I felt just as guilty as you do - my DD is 8 weeks now. I was always justifying to everyone else why I was mainly FF my DD - I also expressed up until last week. I don't explain to any one anymore, I tried to BF it just didn't work for us. It was a decision me and DP made together to completely FF, and we've got a happy, healthy little girl.
You'll always get someone that knows more blah blah blah..
Just know your doing what's best for you and your family, don't worry about anyone else!
Smile

elQuintoConyo · 24/04/2018 21:54

I have a 6 year old and still experience The Guilt.

You are doing your best by your son. Ignore all negative comments and negative people - practise your F off face in case you meet idiots in cafes etc.

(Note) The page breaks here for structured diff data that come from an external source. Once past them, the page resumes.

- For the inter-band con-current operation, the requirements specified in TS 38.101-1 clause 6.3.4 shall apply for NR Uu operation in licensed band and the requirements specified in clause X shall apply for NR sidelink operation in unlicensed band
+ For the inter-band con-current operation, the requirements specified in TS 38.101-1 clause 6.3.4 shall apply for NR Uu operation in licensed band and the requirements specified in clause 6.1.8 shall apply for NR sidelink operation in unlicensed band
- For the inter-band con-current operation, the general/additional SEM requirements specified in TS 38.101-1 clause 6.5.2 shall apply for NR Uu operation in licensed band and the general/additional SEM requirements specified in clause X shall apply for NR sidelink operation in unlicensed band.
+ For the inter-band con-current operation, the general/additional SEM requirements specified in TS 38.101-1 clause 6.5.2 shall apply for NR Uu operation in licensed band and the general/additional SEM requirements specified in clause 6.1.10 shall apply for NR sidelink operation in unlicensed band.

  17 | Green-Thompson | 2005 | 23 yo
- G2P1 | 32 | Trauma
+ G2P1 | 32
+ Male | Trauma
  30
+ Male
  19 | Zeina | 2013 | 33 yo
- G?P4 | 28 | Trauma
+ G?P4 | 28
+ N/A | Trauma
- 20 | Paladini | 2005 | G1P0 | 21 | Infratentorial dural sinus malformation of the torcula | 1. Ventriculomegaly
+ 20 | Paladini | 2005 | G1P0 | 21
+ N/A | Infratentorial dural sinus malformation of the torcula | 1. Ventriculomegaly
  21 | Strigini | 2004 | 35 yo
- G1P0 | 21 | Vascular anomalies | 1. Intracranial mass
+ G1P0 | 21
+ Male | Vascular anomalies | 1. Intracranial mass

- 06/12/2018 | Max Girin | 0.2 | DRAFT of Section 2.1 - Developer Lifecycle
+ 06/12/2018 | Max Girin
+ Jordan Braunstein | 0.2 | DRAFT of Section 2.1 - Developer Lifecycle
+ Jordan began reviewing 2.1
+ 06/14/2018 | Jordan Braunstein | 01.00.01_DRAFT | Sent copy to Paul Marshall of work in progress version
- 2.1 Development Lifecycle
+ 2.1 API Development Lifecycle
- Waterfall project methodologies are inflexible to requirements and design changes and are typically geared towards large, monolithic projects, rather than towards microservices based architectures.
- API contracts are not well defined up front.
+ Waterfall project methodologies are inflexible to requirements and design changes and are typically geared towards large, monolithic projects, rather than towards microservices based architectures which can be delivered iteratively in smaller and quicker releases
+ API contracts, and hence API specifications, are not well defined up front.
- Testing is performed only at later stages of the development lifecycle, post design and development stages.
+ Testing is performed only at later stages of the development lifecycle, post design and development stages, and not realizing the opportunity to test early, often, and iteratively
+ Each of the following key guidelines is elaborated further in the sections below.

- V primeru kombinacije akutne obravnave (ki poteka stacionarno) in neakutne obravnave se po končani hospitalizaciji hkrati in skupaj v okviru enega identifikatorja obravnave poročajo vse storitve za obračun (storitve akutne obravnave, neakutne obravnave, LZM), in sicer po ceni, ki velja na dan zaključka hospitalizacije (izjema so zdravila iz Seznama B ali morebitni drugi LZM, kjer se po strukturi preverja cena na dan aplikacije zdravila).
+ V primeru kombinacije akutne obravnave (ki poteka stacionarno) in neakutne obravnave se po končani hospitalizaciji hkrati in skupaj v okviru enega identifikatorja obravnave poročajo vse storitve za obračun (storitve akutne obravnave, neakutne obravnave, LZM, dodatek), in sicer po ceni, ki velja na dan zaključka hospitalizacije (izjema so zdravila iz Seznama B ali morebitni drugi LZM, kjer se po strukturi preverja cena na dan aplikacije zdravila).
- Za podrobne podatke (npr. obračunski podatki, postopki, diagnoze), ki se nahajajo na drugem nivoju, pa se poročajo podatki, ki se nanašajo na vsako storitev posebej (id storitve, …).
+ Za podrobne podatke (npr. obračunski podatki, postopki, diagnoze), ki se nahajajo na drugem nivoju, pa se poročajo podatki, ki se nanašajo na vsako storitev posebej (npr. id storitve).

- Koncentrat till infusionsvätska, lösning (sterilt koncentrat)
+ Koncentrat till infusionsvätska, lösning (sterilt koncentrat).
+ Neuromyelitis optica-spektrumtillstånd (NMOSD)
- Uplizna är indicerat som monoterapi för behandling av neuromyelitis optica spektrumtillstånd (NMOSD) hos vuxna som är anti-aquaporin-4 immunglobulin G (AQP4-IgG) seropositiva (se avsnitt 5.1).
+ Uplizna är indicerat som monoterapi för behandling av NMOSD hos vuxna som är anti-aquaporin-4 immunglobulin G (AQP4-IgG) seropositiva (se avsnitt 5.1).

I recently (Feb last year) got into an argument with Sil about breast/bottle, she is 38yo no children, thinks she knows everything when in reality knows nothing. She has no empathy or nous whatsoever and i shouldn't take it to heart, but 6 years on and it is still obviously raw.

Be kind to yourself and give your baby a special squish from cyber-Aunty Conyo Flowers

Acopyofacopy · 24/04/2018 21:57

I felt exactly the same OP, such a guilt trip!

At the end of the day you are feeding your baby. That’s all that matters!

CheshireSplat · 24/04/2018 21:57

I was in your situation 3 years ago with DD2 and it still upsets me that I "failed".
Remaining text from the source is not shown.